» WHAT YOU NEED TO DO
Set each record down exactly, excluding all images.

▽

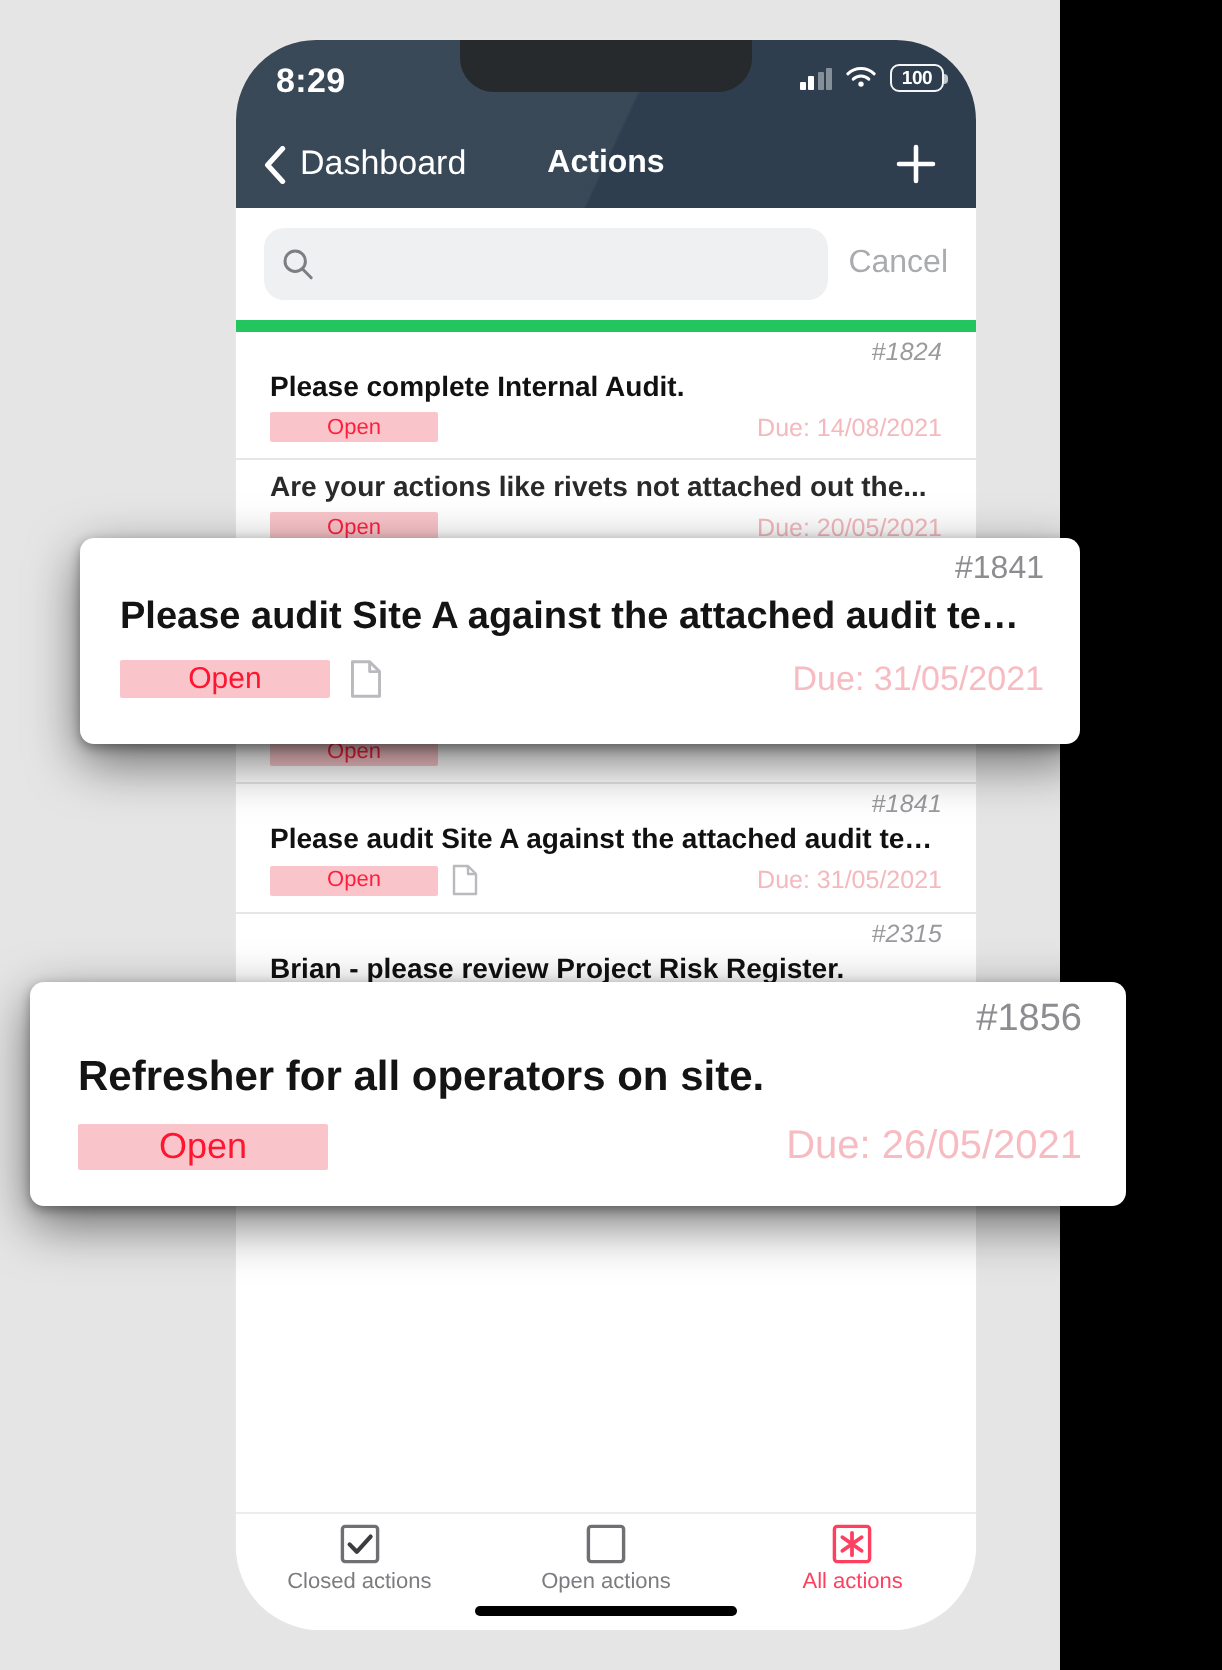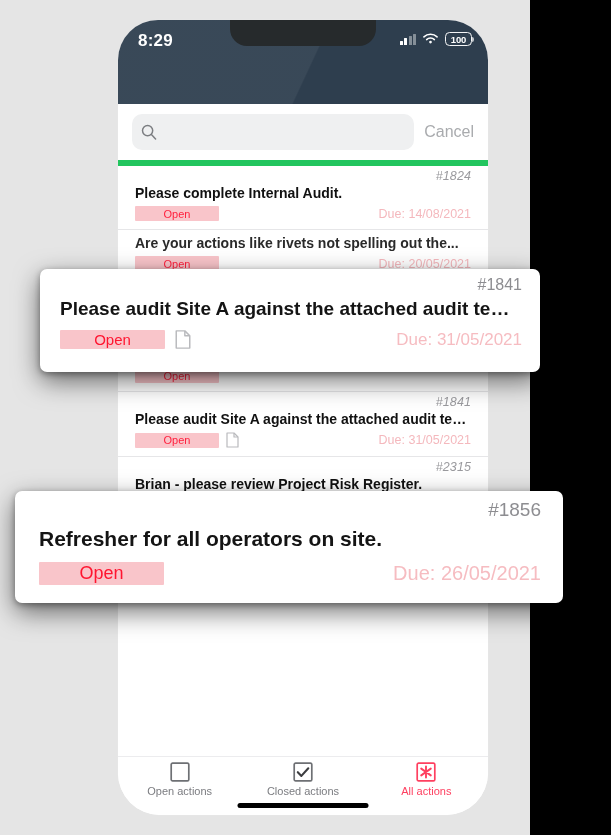--- a/index.html
+++ b/index.html
@@ -187,20 +187,34 @@
           <path d="M8.5 10.4a1.35 1.35 0 100-2.7 1.35 1.35 0 000 2.7z" fill="#fff"></path>
           <path d="M4.6 6.6a5.6 5.6 0 017.8 0" stroke="#fff" stroke-width="1.5" fill="none" stroke-linecap="round"></path>
           <path d="M1.9 3.9a9.5 9.5 0 0113.2 0" stroke="#fff" stroke-width="1.5" fill="none" stroke-linecap="round"></path>
         </svg>
         <div class="batt">
           <span>100</span>
         </div>
       </div>
     </div>
 
+    <div class="navbar">
+      <div class="nav-back">
+        <svg width="11" height="19" viewBox="0 0 11 19">
+          <path d="M9.3 1.3L1.8 9.5l7.5 8.2" stroke="#fff" stroke-width="2.6" fill="none" stroke-linecap="round" stroke-linejoin="round"></path>
+        </svg>
+        <span>Dashboard</span>
+      </div>
+      <div class="nav-title">Actions</div>
+      <div class="nav-plus">
+        <svg width="28" height="28" viewBox="0 0 28 28">
+          <path d="M14 5.5v17M5.5 14h17" stroke="#fff" stroke-width="2.3" stroke-linecap="round"></path>
+        </svg>
+      </div>
+    </div>
 
     <div class="searchrow">
       <div class="searchfield">
         <svg width="16" height="16" viewBox="0 0 16 16">
           <circle cx="6.6" cy="6.6" r="5.1" stroke="#7c7e82" stroke-width="1.5" fill="none"></circle>
           <path d="M10.4 10.6l4.2 4.3" stroke="#7c7e82" stroke-width="1.5" stroke-linecap="round"></path>
         </svg>
         <input type="text" placeholder="" style="">
       </div>
       <div class="cancel-btn">Cancel</div>
@@ -211,21 +225,21 @@
       <div class="row">
         <div class="row-id">#1824</div>
         <div class="row-title">Please complete Internal Audit.</div>
         <div class="row-foot">
           <div class="badge">Open</div>
           <div class="row-due">Due: 14/08/2021</div>
         </div>
       </div>
 
       <div class="row">
-        <div class="row-title clipped">Are your actions like rivets not spelling out the...</div>
+        <div class="row-title clipped">Are your actions like rivets not attached out the...</div>
         <div class="row-foot">
           <div class="badge">Open</div>
           <div class="row-due">Due: 20/05/2021</div>
         </div>
       </div>
 
       <div class="row">
         <div class="row-id">#1856</div>
         <div class="row-title">Refresher for all operators on site.</div>
         <div class="row-foot">
@@ -261,30 +275,30 @@
         <div class="row-title">Brian - please review Project Risk Register.</div>
       </div>
 
     </div>
 
     <div class="tabbar">
 
       <div class="tab">
         <svg width="20" height="20" viewBox="0 0 20 20">
           <rect x="1.2" y="1.2" width="17.6" height="17.6" rx="1.4" fill="none" stroke="#6e7074" stroke-width="1.7"></rect>
-        </svg>
-        <div class="tlabel">Open actions</div>
+          <path d="M4.8 10.2l3.6 3.7 6.9-7.6" fill="none" stroke="#3c3d40" stroke-width="2.1" stroke-linecap="round" stroke-linejoin="round"></path>
+        </svg>
+        <div class="tlabel">Closed actions</div>
       </div>
 
       <div class="tab">
         <svg width="20" height="20" viewBox="0 0 20 20">
           <rect x="1.2" y="1.2" width="17.6" height="17.6" rx="1.4" fill="none" stroke="#6e7074" stroke-width="1.7"></rect>
-          <path d="M4.8 10.2l3.6 3.7 6.9-7.6" fill="none" stroke="#3c3d40" stroke-width="2.1" stroke-linecap="round" stroke-linejoin="round"></path>
-        </svg>
-        <div class="tlabel">Closed actions</div>
+        </svg>
+        <div class="tlabel">Open actions</div>
       </div>
 
       <div class="tab active">
         <svg width="20" height="20" viewBox="0 0 20 20">
           <rect x="1.2" y="1.2" width="17.6" height="17.6" rx="1.4" fill="none" stroke="#fe4060" stroke-width="1.7"></rect>
           <path d="M10 4.4v11.2M5.2 6.6l9.6 6.8M14.8 6.6l-9.6 6.8" stroke="#fe4060" stroke-width="1.9" stroke-linecap="round"></path>
         </svg>
         <div class="tlabel">All actions</div>
       </div>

△

» YOUR SOLUTION
--- a/index.html
+++ b/index.html
@@ -187,20 +187,34 @@
           <path d="M8.5 10.4a1.35 1.35 0 100-2.7 1.35 1.35 0 000 2.7z" fill="#fff"></path>
           <path d="M4.6 6.6a5.6 5.6 0 017.8 0" stroke="#fff" stroke-width="1.5" fill="none" stroke-linecap="round"></path>
           <path d="M1.9 3.9a9.5 9.5 0 0113.2 0" stroke="#fff" stroke-width="1.5" fill="none" stroke-linecap="round"></path>
         </svg>
         <div class="batt">
           <span>100</span>
         </div>
       </div>
     </div>
 
+    <div class="navbar">
+      <div class="nav-back">
+        <svg width="11" height="19" viewBox="0 0 11 19">
+          <path d="M9.3 1.3L1.8 9.5l7.5 8.2" stroke="#fff" stroke-width="2.6" fill="none" stroke-linecap="round" stroke-linejoin="round"></path>
+        </svg>
+        <span>Dashboard</span>
+      </div>
+      <div class="nav-title">Actions</div>
+      <div class="nav-plus">
+        <svg width="28" height="28" viewBox="0 0 28 28">
+          <path d="M14 5.5v17M5.5 14h17" stroke="#fff" stroke-width="2.3" stroke-linecap="round"></path>
+        </svg>
+      </div>
+    </div>
 
     <div class="searchrow">
       <div class="searchfield">
         <svg width="16" height="16" viewBox="0 0 16 16">
           <circle cx="6.6" cy="6.6" r="5.1" stroke="#7c7e82" stroke-width="1.5" fill="none"></circle>
           <path d="M10.4 10.6l4.2 4.3" stroke="#7c7e82" stroke-width="1.5" stroke-linecap="round"></path>
         </svg>
         <input type="text" placeholder="" style="">
       </div>
       <div class="cancel-btn">Cancel</div>
@@ -211,21 +225,21 @@
       <div class="row">
         <div class="row-id">#1824</div>
         <div class="row-title">Please complete Internal Audit.</div>
         <div class="row-foot">
           <div class="badge">Open</div>
           <div class="row-due">Due: 14/08/2021</div>
         </div>
       </div>
 
       <div class="row">
-        <div class="row-title clipped">Are your actions like rivets not spelling out the...</div>
+        <div class="row-title clipped">Are your actions like rivets not attached out the...</div>
         <div class="row-foot">
           <div class="badge">Open</div>
           <div class="row-due">Due: 20/05/2021</div>
         </div>
       </div>
 
       <div class="row">
         <div class="row-id">#1856</div>
         <div class="row-title">Refresher for all operators on site.</div>
         <div class="row-foot">
@@ -261,30 +275,30 @@
         <div class="row-title">Brian - please review Project Risk Register.</div>
       </div>
 
     </div>
 
     <div class="tabbar">
 
       <div class="tab">
         <svg width="20" height="20" viewBox="0 0 20 20">
           <rect x="1.2" y="1.2" width="17.6" height="17.6" rx="1.4" fill="none" stroke="#6e7074" stroke-width="1.7"></rect>
-        </svg>
-        <div class="tlabel">Open actions</div>
+          <path d="M4.8 10.2l3.6 3.7 6.9-7.6" fill="none" stroke="#3c3d40" stroke-width="2.1" stroke-linecap="round" stroke-linejoin="round"></path>
+        </svg>
+        <div class="tlabel">Closed actions</div>
       </div>
 
       <div class="tab">
         <svg width="20" height="20" viewBox="0 0 20 20">
           <rect x="1.2" y="1.2" width="17.6" height="17.6" rx="1.4" fill="none" stroke="#6e7074" stroke-width="1.7"></rect>
-          <path d="M4.8 10.2l3.6 3.7 6.9-7.6" fill="none" stroke="#3c3d40" stroke-width="2.1" stroke-linecap="round" stroke-linejoin="round"></path>
-        </svg>
-        <div class="tlabel">Closed actions</div>
+        </svg>
+        <div class="tlabel">Open actions</div>
       </div>
 
       <div class="tab active">
         <svg width="20" height="20" viewBox="0 0 20 20">
           <rect x="1.2" y="1.2" width="17.6" height="17.6" rx="1.4" fill="none" stroke="#fe4060" stroke-width="1.7"></rect>
           <path d="M10 4.4v11.2M5.2 6.6l9.6 6.8M14.8 6.6l-9.6 6.8" stroke="#fe4060" stroke-width="1.9" stroke-linecap="round"></path>
         </svg>
         <div class="tlabel">All actions</div>
       </div>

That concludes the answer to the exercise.